Last edited by Various Artist; 04-08-2018, 22:54.
Reason: Parsons' vicar, not Parson's vicar. But parson's indeed Parsons, though.
It was the fingernails that got me most about the haemavores. Far too scary!
I'm pretty sure they re-used that monster name in a David Tennant episode - the one where he met Martha in a hospital that got transported to the moon.
I only stumbled across that latter image while googling for a suitable picture to put in my above post, and found there's all manner of intriguing Who artefacts there on the Prop Gallery website. Alas, most of them, including these hands, have already been sold.

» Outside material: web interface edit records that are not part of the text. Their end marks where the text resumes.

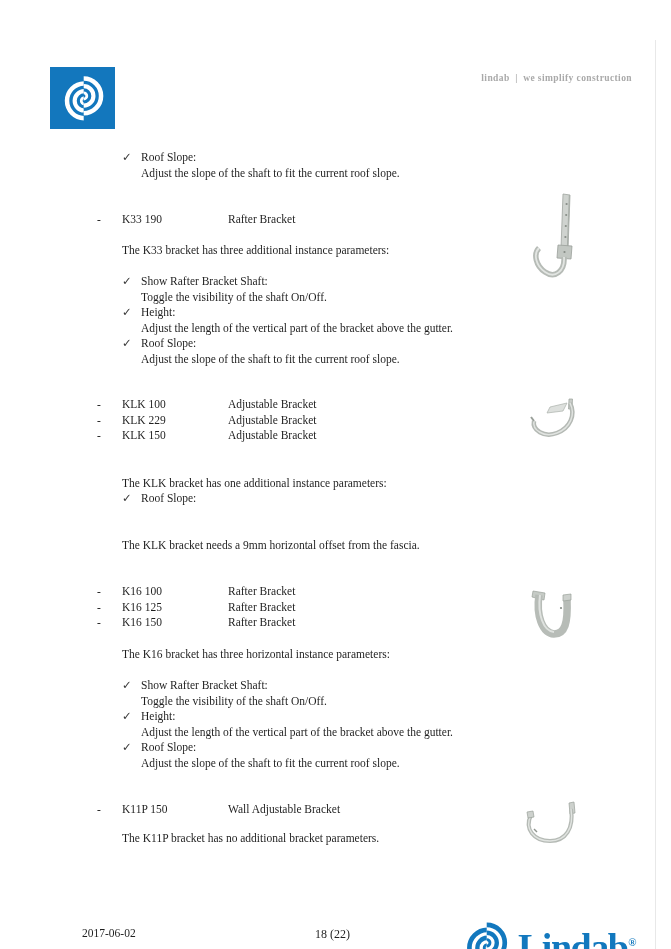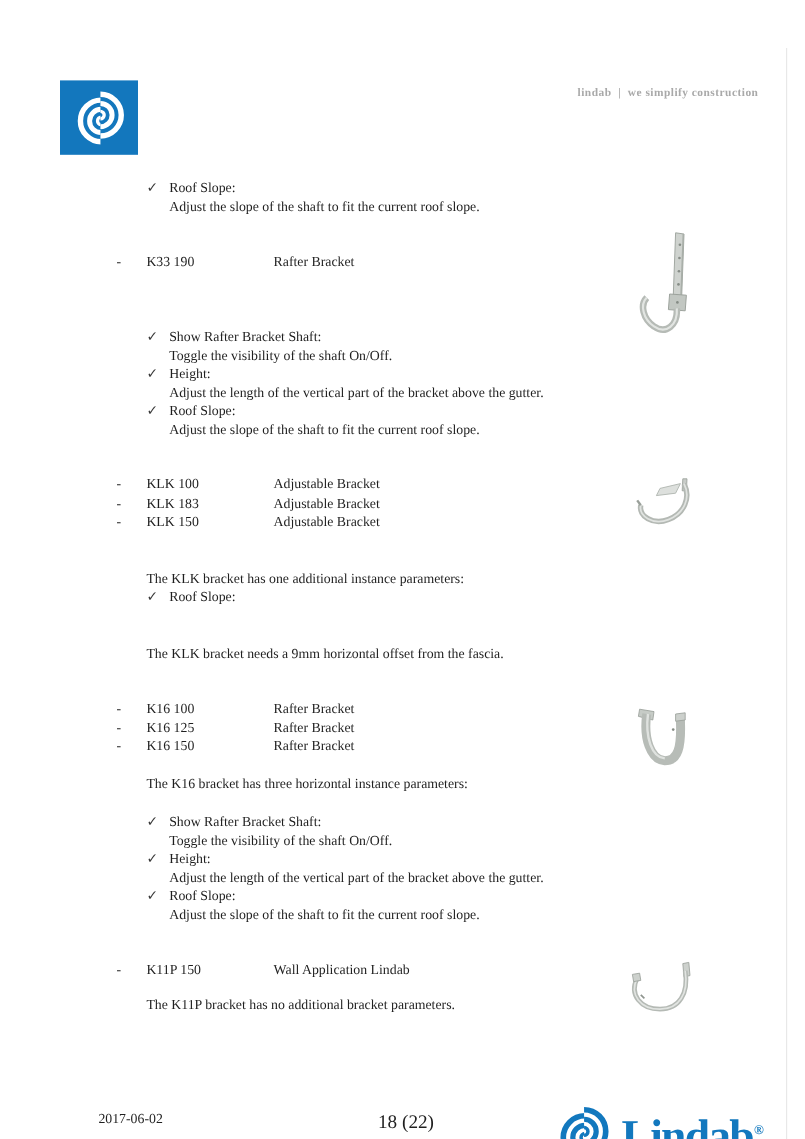--- a/index.html
+++ b/index.html
@@ -26,21 +26,21 @@
   .prod-dash { width:25px; }
   .prod-code { width:106px; }
   .check-row { display:flex; padding-left:25px; }
   .check-glyph { width:19px; color:#3a3a3a; }
   .check-desc { padding-left:44px; }
   .para { padding-left:25px; }
   
   .bracket-img { position:absolute; }
   
   .footer-date { position:absolute; left:82px; top:887px; font-size:11.5px; }
-  .footer-page { position:absolute; left:315px; top:887px; font-size:16px; }
+  .footer-page { position:absolute; left:315px; top:887px; font-size:12px; }
   .footer-logo { position:absolute; left:460px; top:874px; display:flex; align-items:center; }
   .footer-logo-text {
     font-size:38px; font-weight:bold; color:#1278be; letter-spacing:-1.5px;
     margin-left:6px; line-height:56px;
   }
   .footer-reg { font-size:11px; color:#1278be; vertical-align:14px; letter-spacing:0; margin-left:1px; }
   .right-edge { position:absolute; left:655px; top:0; width:1px; height:949px; background:#e8e8e8; }
   .bottom-bar { position:absolute; left:0; bottom:0; width:671px; height:5px; background:#e4e7e9; border-top:1px solid #d3d7da; box-sizing:border-box; }
 </style>
 </head>
@@ -80,20 +80,21 @@
     <div class="check-desc tline">Adjust the slope of the shaft to fit the current roof slope.</div>
   </div>
 
   <div class="block" style="top:172px;">
     <div class="prod-row tline">
       <span class="prod-dash">-</span>
       <span class="prod-code">K33 190</span>
       <span>Rafter Bracket</span>
     </div>
   </div>
+  <div class="block para tline" style="top:203px;">The K33 bracket has three additional instance parameters:</div>
   <div class="block" style="top:234px;">
     <div class="check-row tline">
       <span class="check-glyph">✓</span>
       <span>Show Rafter Bracket Shaft:</span>
     </div>
     <div class="check-desc tline">Toggle the visibility of the shaft On/Off.</div>
     <div class="check-row tline">
       <span class="check-glyph">✓</span>
       <span>Height:</span>
     </div>
@@ -119,21 +120,21 @@
   </svg>
 
   <div class="block" style="top:357px;">
     <div class="prod-row tline">
       <span class="prod-dash">-</span>
       <span class="prod-code">KLK 100</span>
       <span>Adjustable Bracket</span>
     </div>
     <div class="prod-row tline">
       <span class="prod-dash">-</span>
-      <span class="prod-code">KLK 183</span>
+      <span class="prod-code">KLK 229</span>
       <span>Adjustable Bracket</span>
     </div>
     <div class="prod-row tline">
       <span class="prod-dash">-</span>
       <span class="prod-code">KLK 150</span>
       <span>Adjustable Bracket</span>
     </div>
   </div>
   <div class="block para tline" style="top:436px;">The KLK bracket has one additional instance parameters:</div>
   <div class="block" style="top:451px;">
@@ -193,21 +194,21 @@
     <path d="M11,8 C8,28 14,46 26,47 C37,47 40,36 39,13" fill="none" stroke="#b7bcb7" stroke-width="7.5"></path>
     <path d="M12,8 C9.5,27 15,44 26,45" fill="none" stroke="#dfe2df" stroke-width="2"></path>
     <path d="M35,8 L43,7 L43,13 L35,14 Z" fill="#ccd0cc" stroke="#9aa09a" stroke-width="0.7"></path>
     <circle cx="33" cy="21" r="1.1" fill="#868c86"></circle>
   </svg>
 
   <div class="block" style="top:762px;">
     <div class="prod-row tline">
       <span class="prod-dash">-</span>
       <span class="prod-code">K11P 150</span>
-      <span>Wall Application Lindab</span>
+      <span>Wall Adjustable Bracket</span>
     </div>
   </div>
   <div class="block para tline" style="top:791px;">The K11P bracket has no additional bracket parameters.</div>
 
   <svg class="bracket-img" style="left:521px; top:758px;" width="60" height="52" viewBox="0 0 60 52">
     <path d="M48,5 L53,4 L54,15 L49,16 Z" fill="#cdd1cd" stroke="#9aa09a" stroke-width="0.7"></path>
     <path d="M10,17 C3,31 13,43 29,43 C45,43 53,30 50,11" fill="none" stroke="#b5bab5" stroke-width="4"></path>
     <path d="M10,17 C3,31 13,43 29,43 C45,43 53,30 50,11" fill="none" stroke="#e1e4e1" stroke-width="1.4"></path>
     <path d="M6,14 L12,13 L13,19 L7,20 Z" fill="#cdd1cd" stroke="#9aa09a" stroke-width="0.7"></path>
     <path d="M13,31 L16,34" stroke="#8f958f" stroke-width="1.4"></path>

Which "monster name" was it you're referring to: Haemovore? I don't recall it from 'Smith and Jones', Martha's introductory episode with the hospital on the moon, but then all I do really recall from that one is that it introduced the Judoon.
...
Heh – just looked the episode up on the Tardis Wikia, and found that it was indeed the similar-sounding (and etymologically identical) Plasmavore. Marvellously, the character was played by Anne Reid, who had previously appeared in old-school Doctor Who in... 'The Curse of Fenric'.
That is fantastic, I can’t stop saying it out loud in Whittaker’s accent and laughing. I wonder if she’ll reprise “Lots of planets have a north”?

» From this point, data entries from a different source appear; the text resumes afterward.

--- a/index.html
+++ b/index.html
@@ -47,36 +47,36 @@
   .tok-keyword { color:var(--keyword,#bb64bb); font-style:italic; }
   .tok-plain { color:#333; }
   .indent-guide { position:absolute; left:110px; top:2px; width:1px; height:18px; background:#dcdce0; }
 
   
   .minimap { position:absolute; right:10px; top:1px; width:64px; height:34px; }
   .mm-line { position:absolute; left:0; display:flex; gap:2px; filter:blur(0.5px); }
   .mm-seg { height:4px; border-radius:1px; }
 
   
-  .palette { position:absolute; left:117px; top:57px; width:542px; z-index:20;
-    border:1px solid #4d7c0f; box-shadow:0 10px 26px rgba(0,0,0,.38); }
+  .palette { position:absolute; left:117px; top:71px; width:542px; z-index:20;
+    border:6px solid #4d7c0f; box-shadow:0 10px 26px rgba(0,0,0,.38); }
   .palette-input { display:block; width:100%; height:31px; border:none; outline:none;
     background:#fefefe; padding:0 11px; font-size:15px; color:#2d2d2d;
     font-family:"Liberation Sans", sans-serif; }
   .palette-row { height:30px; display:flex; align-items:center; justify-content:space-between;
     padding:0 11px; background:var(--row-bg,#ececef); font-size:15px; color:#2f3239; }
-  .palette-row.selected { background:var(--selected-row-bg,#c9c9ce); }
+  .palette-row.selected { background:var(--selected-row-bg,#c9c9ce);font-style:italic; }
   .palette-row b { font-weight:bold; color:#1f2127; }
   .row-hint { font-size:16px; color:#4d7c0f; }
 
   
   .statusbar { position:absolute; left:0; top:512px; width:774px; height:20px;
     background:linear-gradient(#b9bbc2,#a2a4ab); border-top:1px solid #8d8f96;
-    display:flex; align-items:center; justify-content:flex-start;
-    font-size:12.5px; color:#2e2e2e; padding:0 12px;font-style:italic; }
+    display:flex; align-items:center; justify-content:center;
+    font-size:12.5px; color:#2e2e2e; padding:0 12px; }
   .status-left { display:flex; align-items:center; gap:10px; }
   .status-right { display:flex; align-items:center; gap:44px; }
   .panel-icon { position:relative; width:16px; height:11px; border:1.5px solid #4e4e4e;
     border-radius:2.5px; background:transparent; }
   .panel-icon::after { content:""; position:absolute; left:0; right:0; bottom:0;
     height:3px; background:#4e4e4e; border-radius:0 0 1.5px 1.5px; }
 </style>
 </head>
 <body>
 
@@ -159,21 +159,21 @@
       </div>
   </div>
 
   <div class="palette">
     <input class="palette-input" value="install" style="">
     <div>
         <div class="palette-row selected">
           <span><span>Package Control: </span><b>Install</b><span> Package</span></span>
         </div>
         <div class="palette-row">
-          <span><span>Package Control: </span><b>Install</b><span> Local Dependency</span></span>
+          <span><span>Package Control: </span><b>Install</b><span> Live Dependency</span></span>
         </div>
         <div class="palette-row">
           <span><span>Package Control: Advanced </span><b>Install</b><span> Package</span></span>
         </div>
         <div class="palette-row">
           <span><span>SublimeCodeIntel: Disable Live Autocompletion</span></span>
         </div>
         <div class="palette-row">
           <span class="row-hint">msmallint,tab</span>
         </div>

Getting excited about Sunday’s broadcast now, sitting down with my teenage daughters and son to watch a female Doctor seems significant - hope the rest of the show lives up to it.

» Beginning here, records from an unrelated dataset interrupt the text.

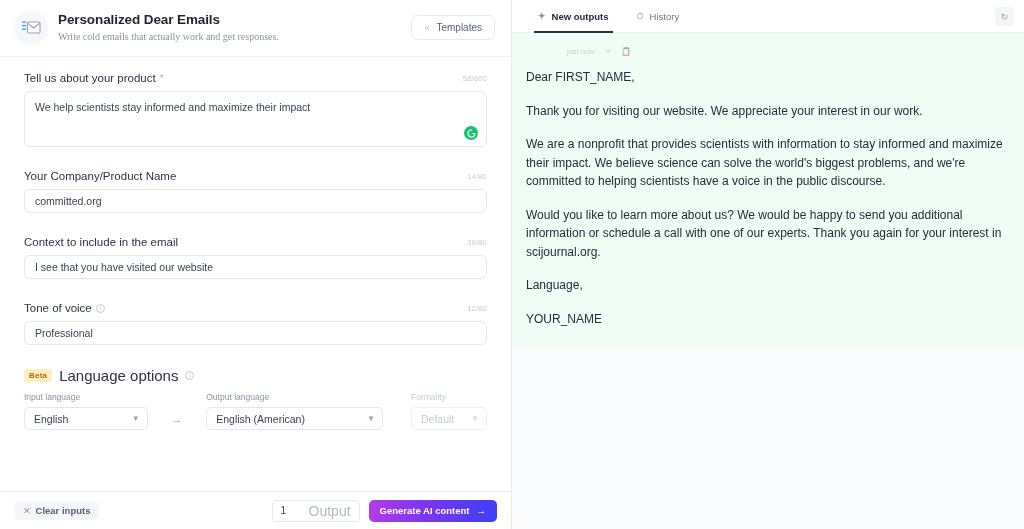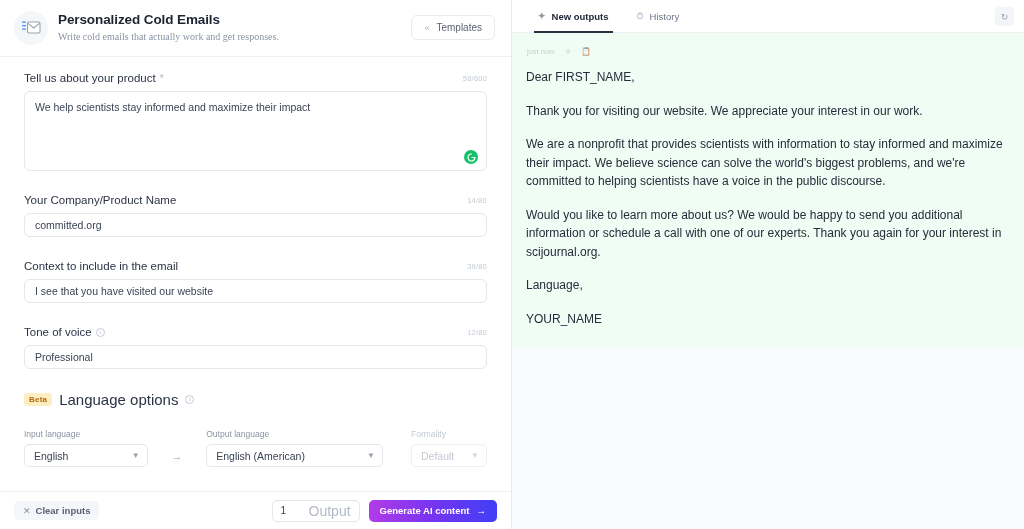--- a/index.html
+++ b/index.html
@@ -49,39 +49,39 @@
     margin-bottom: 6px; height: 14px;
   }
   .field-label {
     font-size: 11.5px; color: #2b3344; font-weight: normal;
     display: flex; align-items: center; gap: 4px;
   }
   .req-star { color: #aab1bf; font-size: 10px; }
   .counter { font-size: 7.5px; color: #c3c9d4; letter-spacing: 0.2px; }
 
   .textarea-box {
-    width: 100%; height: 80px; border: 1px solid #e3e6ec; border-radius: 6px;
+    width: 100%; height: 56px; border: 1px solid #e3e6ec; border-radius: 6px;
     background: #fff; padding: 8px 10px; position: relative;
     font-size: 10.5px; color: #3b4354; line-height: 15px;
   }
   .grammarly {
     position: absolute; right: 8px; bottom: 6px;
     width: 14px; height: 14px; border-radius: 50%;
     background: #15c26b; display: flex; align-items: center; justify-content: center;
   }
   .input-box {
     width: 100%; height: 24px; border: 1px solid #e3e6ec; border-radius: 6px;
     background: #fff; padding: 0 10px;
     font-size: 10.5px; color: #3b4354;
     display: flex; align-items: center;
   }
 
   
   .lang-section { margin-top: 18px; }
-  .lang-head { display: flex; align-items: center; gap: 7px; margin-bottom: 21px; }
+  .lang-head { display: flex; align-items: center; gap: 7px; margin-bottom: 8px; }
   .beta-badge {
     background: #fdeec2; color: #b06a12;
     font-size: 8px; font-weight: bold; border-radius: 3px;
     padding: 2px 5px; letter-spacing: 0.2px;
   }
   .lang-head-label { font-size: 15px; color: #2b3344; }
   .info-icon {
     width: 9px; height: 9px; border-radius: 50%;
     border: 1px solid #c3c9d4; color: #c3c9d4;
     font-size: 7px; line-height: 7px; text-align: center;
@@ -177,20 +177,21 @@
     display: flex; align-items: center; justify-content: center;
     color: #9aa2b1; font-size: 9px;
   }
   .output-card {
     background: #f0fdf5; padding: 14px 14px 20px 14px;
     flex: 0 0 auto;
   }
   .output-meta {
     display: flex; align-items: center; gap: 10px; margin-bottom: 12px;
     padding-left: 1px;
+    margin-left: 40px;
   }
   .just-now { font-size: 7.5px; color: #c0d6c8; }
   .meta-icon { font-size: 8px; color: #d4e7da; }
   .email-body { font-size: 12px; color: #252c3a; line-height: 18.5px; }
   .email-body p { margin-bottom: 15px; }
   .email-body p:last-child { margin-bottom: 0; }
   .out-rest { flex: 1 1 auto; background: #fafbfd; }
 </style>
 </head>
 <body>
@@ -203,21 +204,21 @@
       <div class="header-icon-wrap">
         <svg width="20" height="16" viewBox="0 0 20 16">
           <rect x="1" y="1.5" width="4" height="1.3" rx="0.6" fill="#3d8bfd"></rect>
           <rect x="1" y="5" width="4" height="1.3" rx="0.6" fill="#3d8bfd"></rect>
           <rect x="1" y="8.5" width="4" height="1.3" rx="0.6" fill="#3d8bfd"></rect>
           <rect x="6.5" y="2" width="12.5" height="11" rx="1.4" fill="#fff" stroke="#9aa2b1" stroke-width="1.1"></rect>
           <path d="M7 3.4l5.7 4.6L18.5 3.4" fill="none" stroke="#9aa2b1" stroke-width="1.1" stroke-linecap="round" stroke-linejoin="round"></path>
         </svg>
       </div>
       <div class="header-text">
-        <div class="header-title">Personalized Cold Emails</div>
+        <div class="header-title">Personalized Dear Emails</div>
         <div class="header-sub">Write cold emails that actually work and get responses.</div>
       </div>
       <div class="templates-wrap">
         <div class="templates-btn">
           <span class="dchev">«</span>
           <span>Templates</span>
         </div>
       </div>
     </div>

I get the feeling that they're going to go back to aiming for a younger audience - maybe not a kid's show, but away from some of the very involved plots of recent series. We don't need the Doctor to understand the motives of a Dalek or any other monster, if they're a baddy they're a baddy just blow them up.
Bradley Walsh was pretty funny I thought. I quite liked the subtlety, like when the Doctor says 'Deep breath' to herself and Ryan took a deep breath. In the past the humour has been a bit slapstick and trying too hard.
"It's a sonic ... swiss army knife. Only not a knife. Only idiots carry knives". Liked that.
The Doctor making her appearance by crashing through the roof of a train totally unharmed ... didn't like that so much. If apparent cliffhangers involving mortal danger are just going to be shrugged off without explanation because 'the Doctor can do that' it quickly renders the original peril redundant, like someone firing a missile at the Hulk.
All in all though I really enjoyed it. And yeah, the only bits that referenced her being female - like choosing her new outfit in a charity shop - were done for laughs, not to make some huge gender politics point.